** Dataset entries follows **
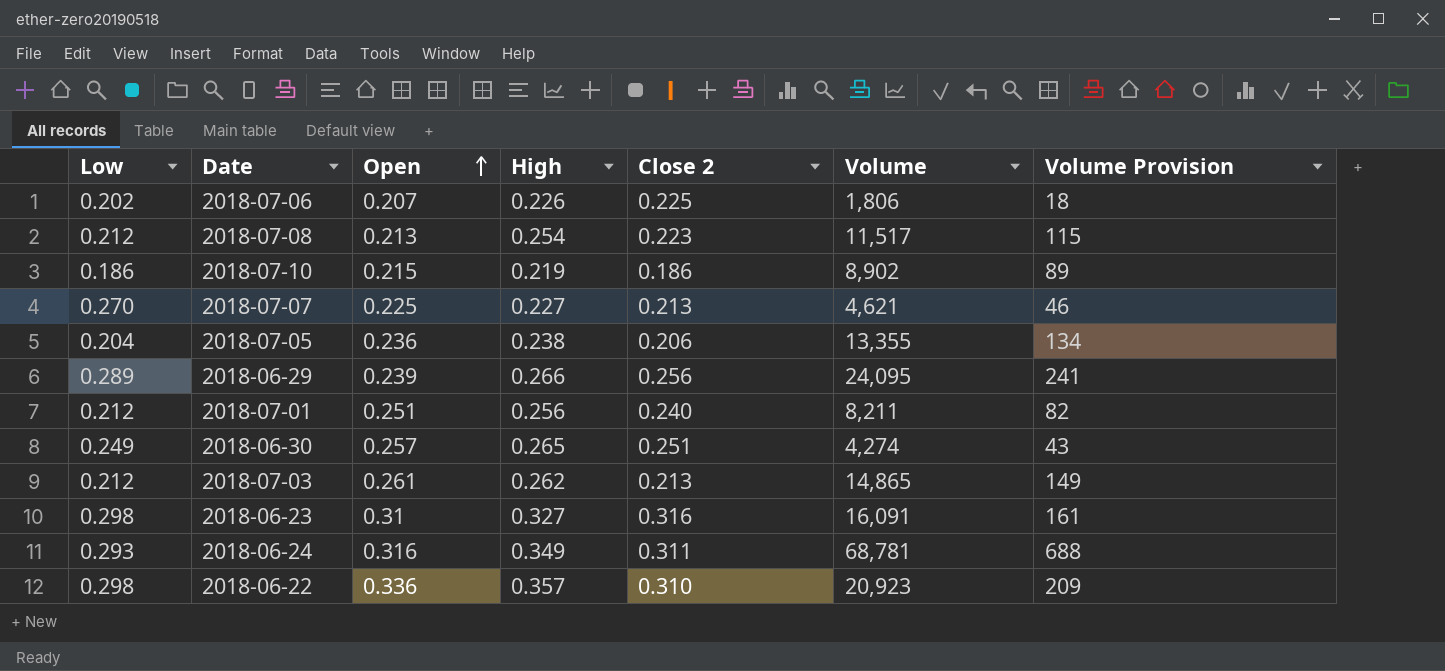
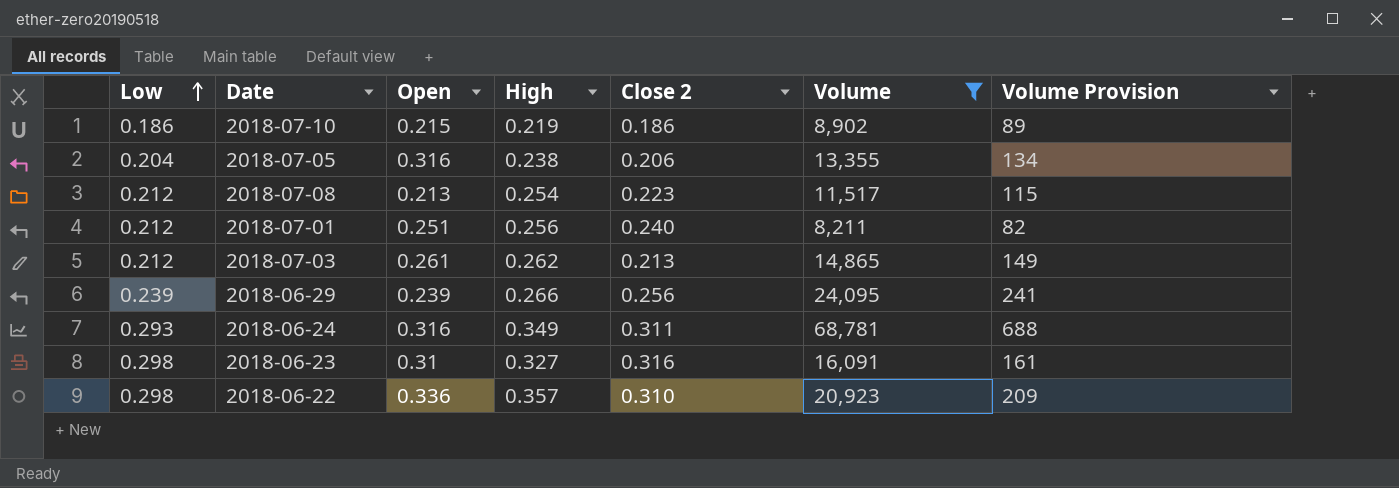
filter: none -> Volume >= 8,211
row order: Open ascending -> Low ascending
2018-07-05 | Open: 0.236 -> 0.316
2018-06-29 | Low: 0.289 -> 0.239

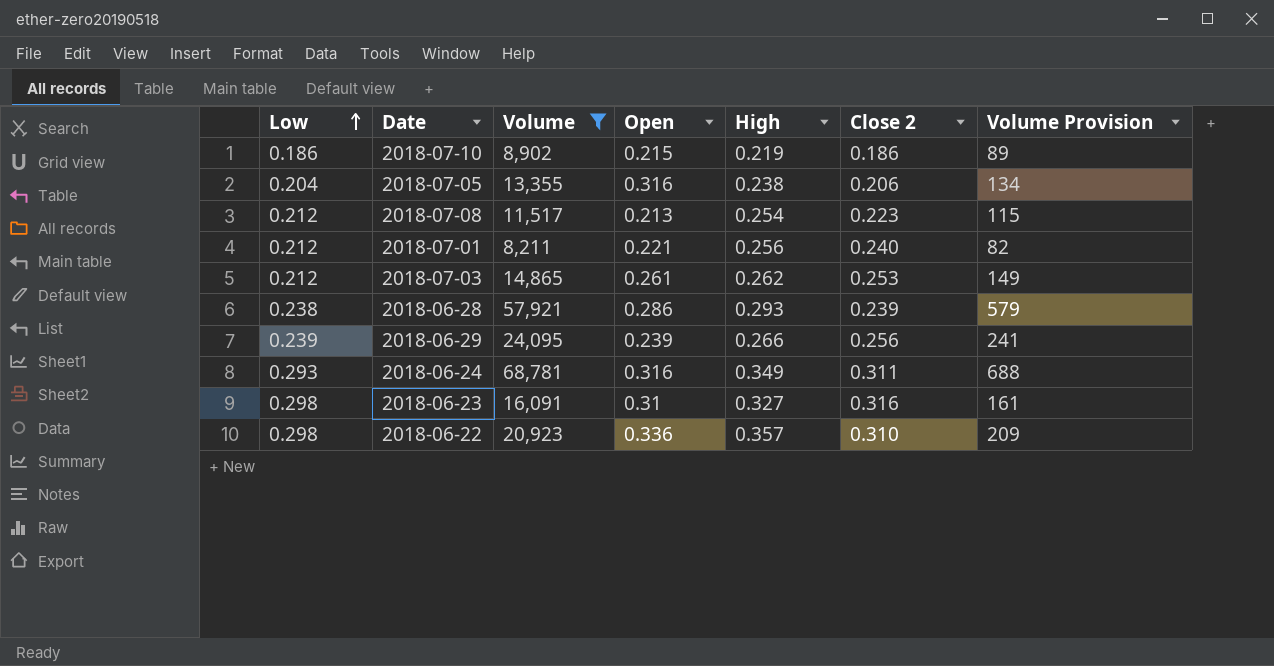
column Volume | position: 6 -> 3
2018-07-01 | Open: 0.251 -> 0.221
2018-07-03 | Close 2: 0.213 -> 0.253
row 2018-06-28: none -> 0.238 | 57,921 | 0.286 | 0.293 | 0.239 | 579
** End of Dataset entries **
Task to carry out:
Starting from the line containing "2018-07-01 | Open: 0.251 -> 0.221" and ending with the final line of the data, reproduce each line exactly as it appears, including no other lines.

Answer to the exercise:
2018-07-01 | Open: 0.251 -> 0.221
2018-07-03 | Close 2: 0.213 -> 0.253
row 2018-06-28: none -> 0.238 | 57,921 | 0.286 | 0.293 | 0.239 | 579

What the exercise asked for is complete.